→ What the task requires
Among the entries below, one stretch runs from the line that contains "version of OpenSpace." through the line that contains "in a profile.". Repeat that stretch exactly, ends included, and only that.

→ Entries supplied
┌──

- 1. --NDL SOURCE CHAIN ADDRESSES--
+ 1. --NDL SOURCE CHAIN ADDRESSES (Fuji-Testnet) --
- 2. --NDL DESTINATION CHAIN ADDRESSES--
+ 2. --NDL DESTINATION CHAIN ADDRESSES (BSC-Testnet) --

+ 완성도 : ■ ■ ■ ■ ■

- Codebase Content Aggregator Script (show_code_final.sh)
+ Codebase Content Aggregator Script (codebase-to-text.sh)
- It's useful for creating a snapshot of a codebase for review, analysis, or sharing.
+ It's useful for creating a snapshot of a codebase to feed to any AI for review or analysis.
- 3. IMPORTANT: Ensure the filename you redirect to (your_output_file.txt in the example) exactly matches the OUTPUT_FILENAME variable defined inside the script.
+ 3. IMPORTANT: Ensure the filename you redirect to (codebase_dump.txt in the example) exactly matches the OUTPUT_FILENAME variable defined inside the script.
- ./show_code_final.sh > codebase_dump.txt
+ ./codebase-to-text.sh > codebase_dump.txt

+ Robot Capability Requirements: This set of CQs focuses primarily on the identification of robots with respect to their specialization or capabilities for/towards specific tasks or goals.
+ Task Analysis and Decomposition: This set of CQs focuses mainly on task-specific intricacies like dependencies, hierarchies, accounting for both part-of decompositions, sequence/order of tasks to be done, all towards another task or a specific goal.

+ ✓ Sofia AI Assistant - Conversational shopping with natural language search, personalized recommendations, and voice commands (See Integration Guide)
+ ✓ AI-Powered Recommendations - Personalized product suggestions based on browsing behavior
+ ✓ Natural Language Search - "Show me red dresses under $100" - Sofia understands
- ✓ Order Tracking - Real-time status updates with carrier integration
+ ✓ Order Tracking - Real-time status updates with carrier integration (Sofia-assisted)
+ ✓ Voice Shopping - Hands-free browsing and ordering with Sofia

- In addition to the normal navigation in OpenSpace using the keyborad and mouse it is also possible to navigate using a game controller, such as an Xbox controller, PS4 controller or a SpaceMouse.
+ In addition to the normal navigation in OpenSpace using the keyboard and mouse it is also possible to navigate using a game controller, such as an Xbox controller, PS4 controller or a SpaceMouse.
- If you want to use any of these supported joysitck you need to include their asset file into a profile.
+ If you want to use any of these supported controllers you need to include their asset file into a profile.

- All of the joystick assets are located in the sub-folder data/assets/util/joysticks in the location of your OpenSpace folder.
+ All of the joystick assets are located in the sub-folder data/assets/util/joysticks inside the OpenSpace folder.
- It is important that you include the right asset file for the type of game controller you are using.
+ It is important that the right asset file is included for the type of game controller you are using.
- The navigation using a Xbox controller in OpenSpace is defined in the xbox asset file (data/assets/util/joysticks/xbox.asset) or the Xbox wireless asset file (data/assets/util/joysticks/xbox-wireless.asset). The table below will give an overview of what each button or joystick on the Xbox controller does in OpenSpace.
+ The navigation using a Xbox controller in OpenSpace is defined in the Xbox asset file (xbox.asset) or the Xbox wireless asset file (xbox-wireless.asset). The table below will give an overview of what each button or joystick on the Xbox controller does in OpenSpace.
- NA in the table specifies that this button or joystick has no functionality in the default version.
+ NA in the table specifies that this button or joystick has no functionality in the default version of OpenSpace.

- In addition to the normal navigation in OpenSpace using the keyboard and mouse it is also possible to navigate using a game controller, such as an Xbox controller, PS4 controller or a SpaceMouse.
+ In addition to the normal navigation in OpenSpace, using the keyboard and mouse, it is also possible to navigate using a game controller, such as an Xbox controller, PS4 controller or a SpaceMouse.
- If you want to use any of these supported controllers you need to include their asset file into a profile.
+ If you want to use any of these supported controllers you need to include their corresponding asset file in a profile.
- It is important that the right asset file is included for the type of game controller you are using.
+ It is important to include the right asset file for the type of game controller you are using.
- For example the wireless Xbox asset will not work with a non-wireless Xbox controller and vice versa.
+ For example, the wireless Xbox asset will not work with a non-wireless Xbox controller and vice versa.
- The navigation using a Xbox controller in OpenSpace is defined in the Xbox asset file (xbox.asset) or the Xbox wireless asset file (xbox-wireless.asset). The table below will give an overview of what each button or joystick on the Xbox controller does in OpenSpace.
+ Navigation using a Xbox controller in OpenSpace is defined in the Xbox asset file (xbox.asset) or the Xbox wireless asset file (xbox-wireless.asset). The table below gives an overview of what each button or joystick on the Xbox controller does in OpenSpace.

└──

→ Response box
+ NA in the table specifies that this button or joystick has no functionality in the default version of OpenSpace.

- In addition to the normal navigation in OpenSpace using the keyboard and mouse it is also possible to navigate using a game controller, such as an Xbox controller, PS4 controller or a SpaceMouse.
+ In addition to the normal navigation in OpenSpace, using the keyboard and mouse, it is also possible to navigate using a game controller, such as an Xbox controller, PS4 controller or a SpaceMouse.
- If you want to use any of these supported controllers you need to include their asset file into a profile.
+ If you want to use any of these supported controllers you need to include their corresponding asset file in a profile.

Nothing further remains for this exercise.